*** INFORMATION ***
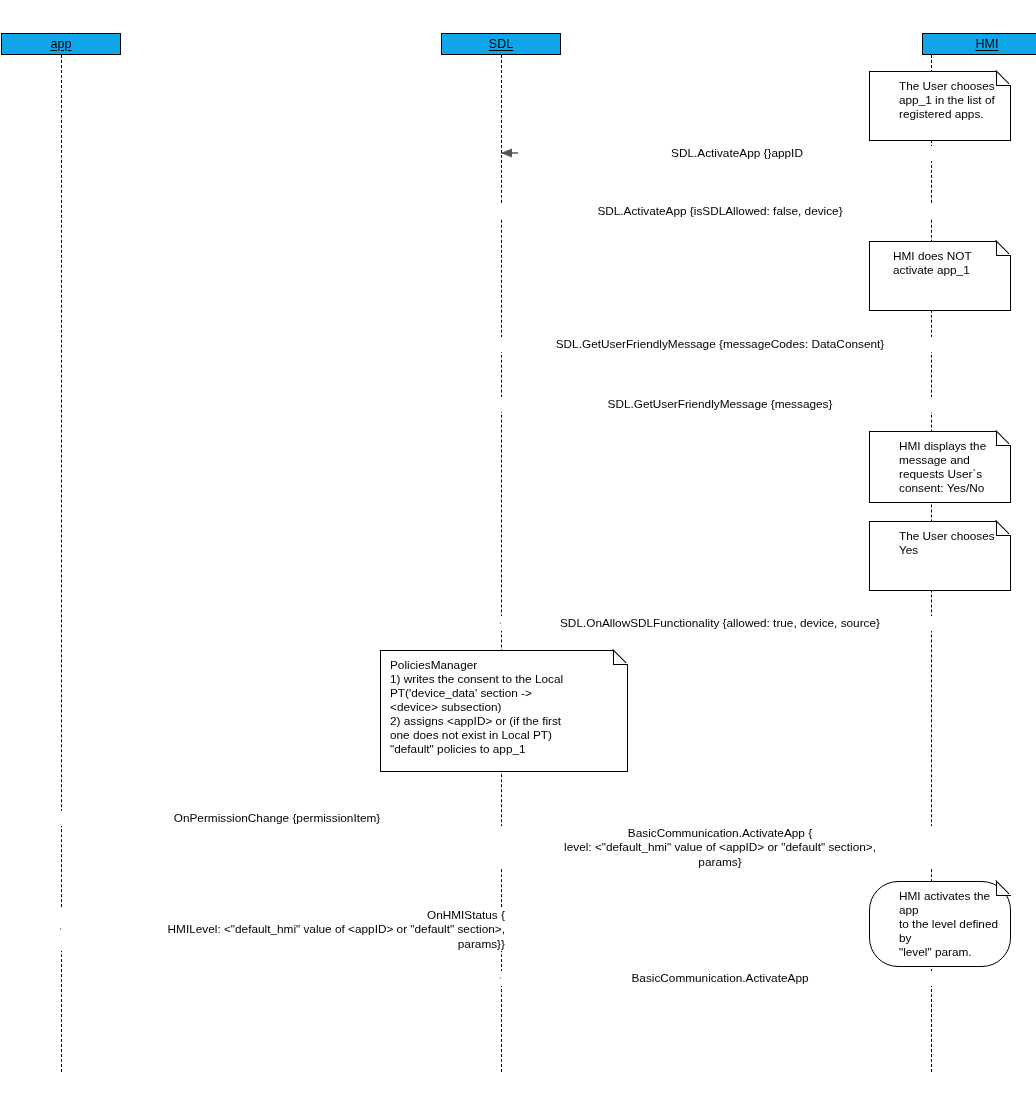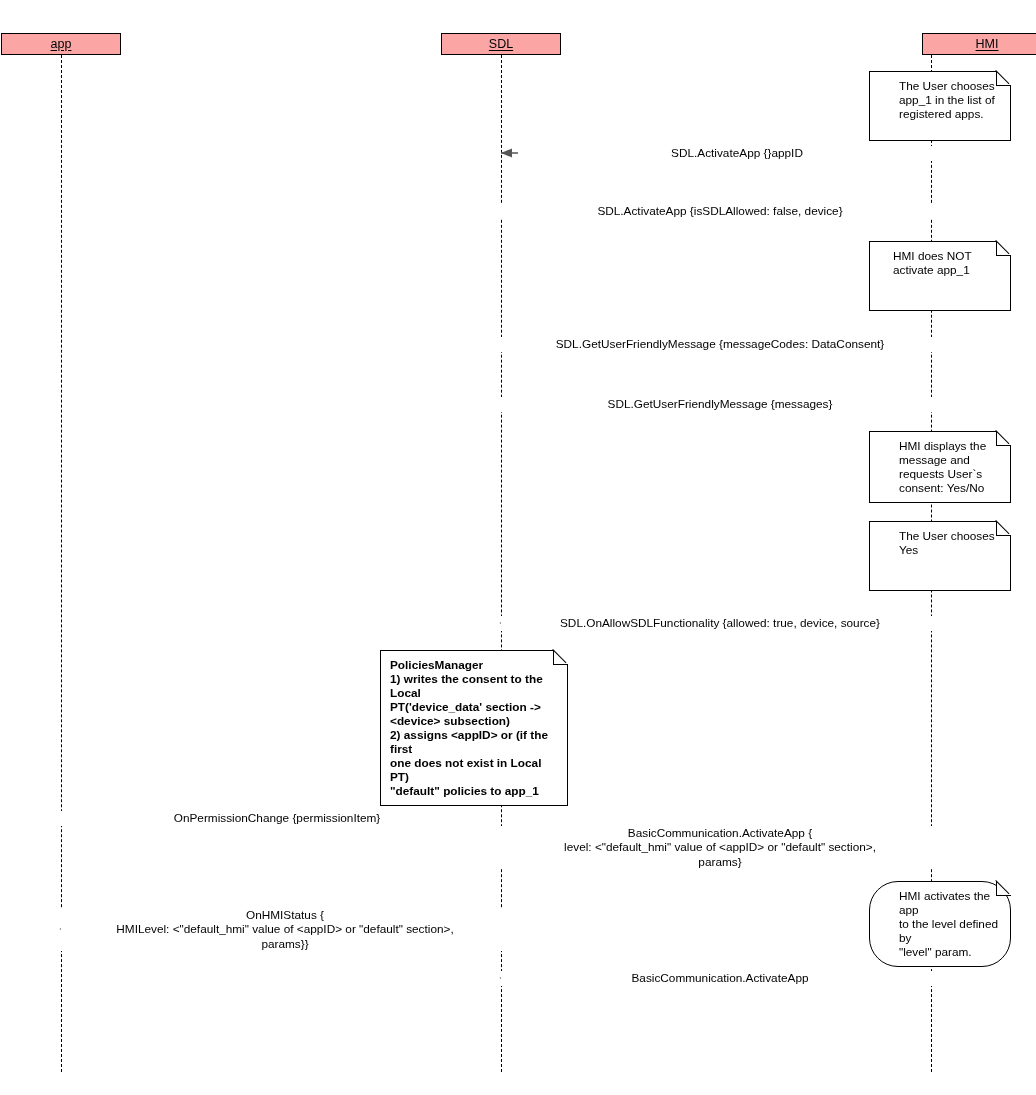--- a/index.html
+++ b/index.html
@@ -20,7 +20,7 @@
     position:absolute;
     box-sizing:border-box;
     border:1px solid #000;
-    background:#fca5a5;
+    background:#0ea5e9;
     height:22px;
     line-height:20px;
     text-align:center;

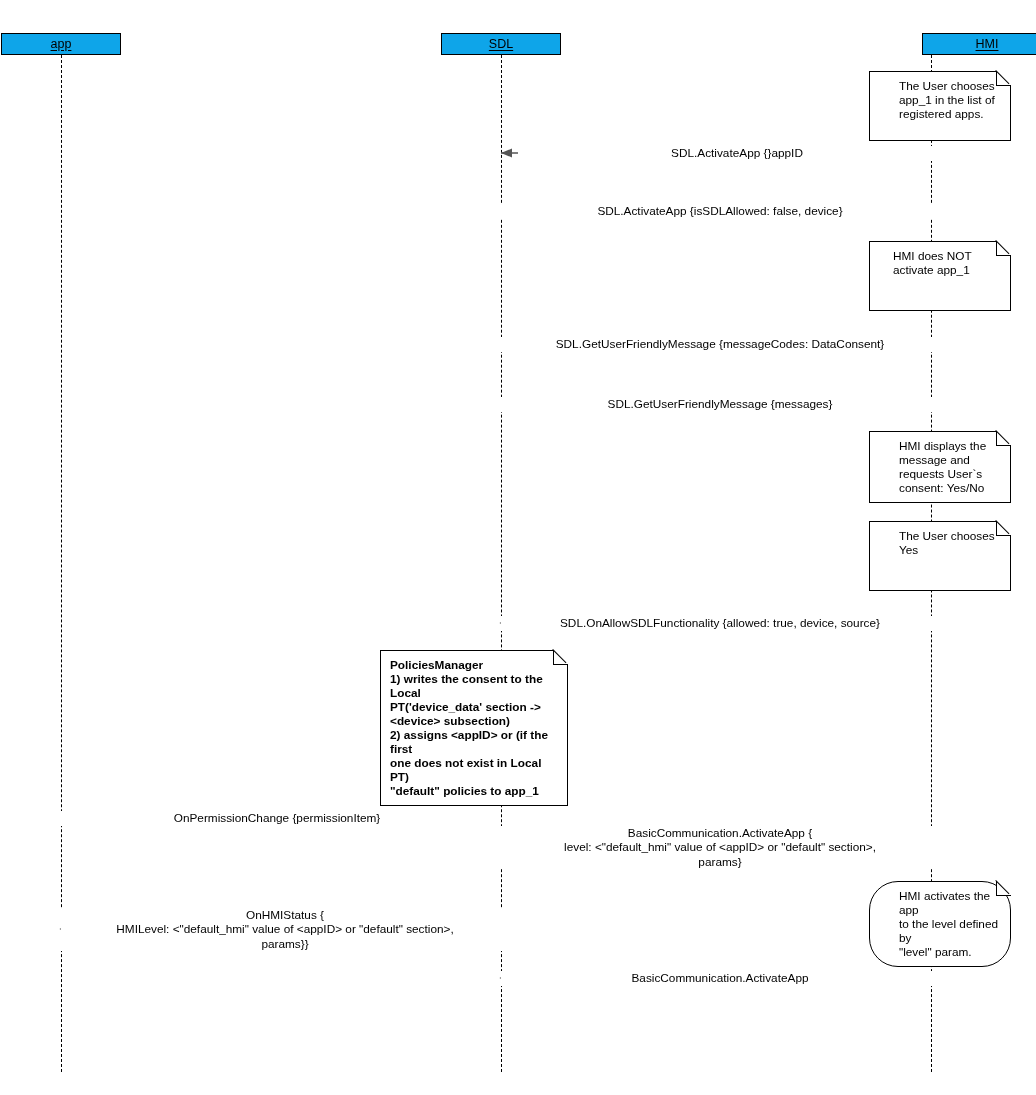--- a/index.html
+++ b/index.html
@@ -123,7 +123,7 @@
       <div class="note-body">The User chooses
 Yes</div>
     </div>
-    <div class="note left" style="left: 380px; top: 650px; width: 188px; min-height: 122px; font-weight: bold;">
+    <div class="note left" style="left: 380px; top: 650px; width: 248px; min-height: 122px;">
       <div class="fold"></div>
       <div class="note-body">PoliciesManager
 1) writes the consent to the Local

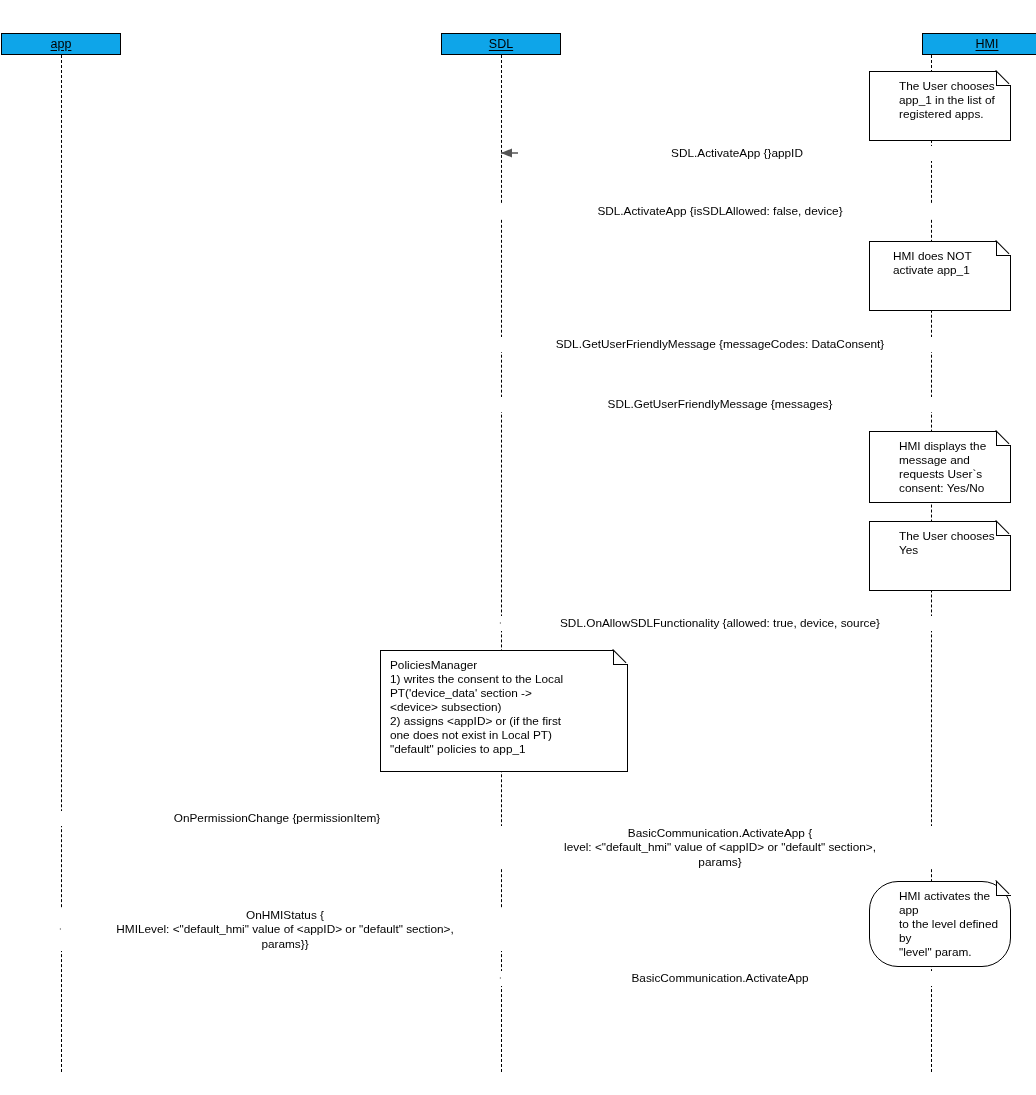--- a/index.html
+++ b/index.html
@@ -196,7 +196,7 @@
         <polyline points="11,4.5 0,10 11,15.5" fill="none" stroke="#555555" stroke-width="1.4"></polyline>
       </svg>
     </div>
-    <div class="msg-label" style="left: 61px; width: 440px; top: 907.5px;">OnHMIStatus {
+    <div class="msg-label" style="left: 61px; width: 440px; top: 907.5px; text-align: right;">OnHMIStatus {
 HMILevel: &lt;"default_hmi" value of &lt;appID&gt; or "default" section&gt;,
 params}}</div>
     <div class="msg" style="left: 501px; top: 968px; width: 430px; height: 20px;">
*** End of INFORMATION ***
» WHAT THE EXERCISE ASKS:
Could you give again exactly the lines from the line containing "-196,7 +196,7 @@" through the final line of the data above, and no others?

» RESPONSE AREA:
@@ -196,7 +196,7 @@
         <polyline points="11,4.5 0,10 11,15.5" fill="none" stroke="#555555" stroke-width="1.4"></polyline>
       </svg>
     </div>
-    <div class="msg-label" style="left: 61px; width: 440px; top: 907.5px;">OnHMIStatus {
+    <div class="msg-label" style="left: 61px; width: 440px; top: 907.5px; text-align: right;">OnHMIStatus {
 HMILevel: &lt;"default_hmi" value of &lt;appID&gt; or "default" section&gt;,
 params}}</div>
     <div class="msg" style="left: 501px; top: 968px; width: 430px; height: 20px;">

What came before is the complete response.